Advanced Configuration

const aa = new SSPAccountAbstraction({
  provider: ethersProvider,
  entryPoint: ENTRY_POINT_ADDRESS,
  bundlerUrl: "https://bundler.example.com",
  paymasterUrl: "https://paymaster.example.com",
  options: {
    gasMultiplier: 1.2, // 20% gas buffer
    maxRetries: 3,
    retryDelay: 1000,
    enableBatching: true,
    enableSessionKeys: true,
  }
});

Supported Networks

EVM Networks (Account Abstraction with ERC-4337)

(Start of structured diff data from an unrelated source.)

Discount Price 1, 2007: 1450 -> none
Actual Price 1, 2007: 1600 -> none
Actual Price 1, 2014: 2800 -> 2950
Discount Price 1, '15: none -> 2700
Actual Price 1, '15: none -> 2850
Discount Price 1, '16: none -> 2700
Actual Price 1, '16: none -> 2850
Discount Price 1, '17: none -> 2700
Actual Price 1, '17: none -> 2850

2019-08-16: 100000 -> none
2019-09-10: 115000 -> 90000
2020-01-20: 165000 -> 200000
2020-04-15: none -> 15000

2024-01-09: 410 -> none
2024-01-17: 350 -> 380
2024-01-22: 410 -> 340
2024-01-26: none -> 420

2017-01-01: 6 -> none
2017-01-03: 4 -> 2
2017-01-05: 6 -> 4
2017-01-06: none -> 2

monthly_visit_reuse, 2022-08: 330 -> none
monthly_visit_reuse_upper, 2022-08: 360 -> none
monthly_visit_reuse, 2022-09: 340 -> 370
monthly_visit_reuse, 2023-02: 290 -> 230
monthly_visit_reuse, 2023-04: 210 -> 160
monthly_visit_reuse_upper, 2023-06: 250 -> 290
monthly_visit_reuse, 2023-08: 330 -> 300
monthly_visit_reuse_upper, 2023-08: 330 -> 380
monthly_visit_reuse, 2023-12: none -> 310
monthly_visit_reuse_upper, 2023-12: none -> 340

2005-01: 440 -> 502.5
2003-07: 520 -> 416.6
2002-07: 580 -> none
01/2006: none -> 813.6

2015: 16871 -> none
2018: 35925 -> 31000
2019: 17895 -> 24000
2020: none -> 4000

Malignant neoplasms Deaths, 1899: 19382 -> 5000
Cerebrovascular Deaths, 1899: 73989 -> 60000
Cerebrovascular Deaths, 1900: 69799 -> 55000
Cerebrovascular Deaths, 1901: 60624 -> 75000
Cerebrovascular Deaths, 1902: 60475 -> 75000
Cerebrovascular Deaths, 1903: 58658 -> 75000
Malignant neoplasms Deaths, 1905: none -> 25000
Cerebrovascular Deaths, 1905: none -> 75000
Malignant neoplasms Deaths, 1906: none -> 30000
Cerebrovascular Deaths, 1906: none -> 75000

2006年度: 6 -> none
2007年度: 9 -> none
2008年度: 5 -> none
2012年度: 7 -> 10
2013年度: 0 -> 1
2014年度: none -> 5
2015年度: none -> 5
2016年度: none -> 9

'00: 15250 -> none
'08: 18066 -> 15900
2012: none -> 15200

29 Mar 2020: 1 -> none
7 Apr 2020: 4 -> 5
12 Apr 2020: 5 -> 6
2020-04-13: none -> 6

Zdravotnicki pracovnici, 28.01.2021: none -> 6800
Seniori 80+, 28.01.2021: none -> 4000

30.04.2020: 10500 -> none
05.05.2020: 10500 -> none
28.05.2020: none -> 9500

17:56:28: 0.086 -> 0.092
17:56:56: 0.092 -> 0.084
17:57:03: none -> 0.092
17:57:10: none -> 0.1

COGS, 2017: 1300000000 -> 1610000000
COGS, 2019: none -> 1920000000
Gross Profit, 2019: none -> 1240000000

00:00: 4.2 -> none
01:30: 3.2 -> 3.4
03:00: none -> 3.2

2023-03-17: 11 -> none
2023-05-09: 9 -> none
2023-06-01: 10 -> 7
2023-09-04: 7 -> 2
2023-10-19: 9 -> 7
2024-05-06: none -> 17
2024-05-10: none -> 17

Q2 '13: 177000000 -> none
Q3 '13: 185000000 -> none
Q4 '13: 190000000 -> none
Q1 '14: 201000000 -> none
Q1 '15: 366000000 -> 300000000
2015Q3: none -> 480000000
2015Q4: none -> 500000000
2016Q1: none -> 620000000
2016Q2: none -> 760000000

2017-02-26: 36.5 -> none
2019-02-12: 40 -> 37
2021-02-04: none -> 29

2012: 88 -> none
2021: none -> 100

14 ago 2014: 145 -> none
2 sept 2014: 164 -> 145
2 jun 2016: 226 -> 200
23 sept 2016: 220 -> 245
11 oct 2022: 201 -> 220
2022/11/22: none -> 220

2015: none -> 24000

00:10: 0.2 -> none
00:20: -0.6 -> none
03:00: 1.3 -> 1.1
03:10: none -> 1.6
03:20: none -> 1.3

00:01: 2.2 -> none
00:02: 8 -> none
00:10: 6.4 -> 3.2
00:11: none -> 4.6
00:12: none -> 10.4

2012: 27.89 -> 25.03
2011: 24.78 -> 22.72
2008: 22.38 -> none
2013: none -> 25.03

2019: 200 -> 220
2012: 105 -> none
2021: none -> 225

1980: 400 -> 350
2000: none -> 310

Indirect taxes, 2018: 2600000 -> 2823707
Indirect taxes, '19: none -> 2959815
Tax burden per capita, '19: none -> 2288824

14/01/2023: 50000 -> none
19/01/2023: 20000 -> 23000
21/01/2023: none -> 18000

Ethereum Mainnet: Full feature support (Chain ID: 1)
Polygon: Low-cost operations (Chain ID: 137)
Base: Coinbase L2 integration (Chain ID: 8453)
Binance Smart Chain: BEP-20 support (Chain ID: 56)
Avalanche: C-Chain compatibility (Chain ID: 43114)

EVM Testnets

Sepolia: Ethereum testnet (Chain ID: 11155111)
Amoy: Polygon testnet (Chain ID: 80002)

Note: Account Abstraction is only available on EVM-compatible networks. UTXO networks (Bitcoin, Litecoin, Dogecoin, etc.) use native multisignature implementations and do not support Account Abstraction features.

Under Evaluation

The following networks are being evaluated for future support:

Cardano: Multi-signature implementation research in progress
Cosmos: Inter-blockchain communication and multisig evaluation
TRON: TRC-20 and native multisig assessment
NEAR: Account model and multisig capabilities evaluation

Best Practices

1. Gas Management

Use paymasters for sponsored transactions
Batch operations when possible
Set appropriate gas limits
Monitor gas price fluctuations

2. Security Considerations

Validate paymaster trustworthiness
Implement spending limits
Regular security audits
Monitor unusual activity patterns

3. User Experience

Clear transaction previews
Progress indicators
Error handling and recovery
Educational materials

Future Roadmap

Short Term

Enhanced paymaster integration
Additional network support
Improved gas estimation
Mobile SDK optimization

Long Term

Cross-chain operations
Advanced recovery mechanisms
Institutional features
Regulatory compliance tools

SSP Wallet's Account Abstraction implementation represents a significant advancement in smart contract wallet technology, combining the security benefits of multisignature architecture with the flexibility and user experience improvements of programmable accounts.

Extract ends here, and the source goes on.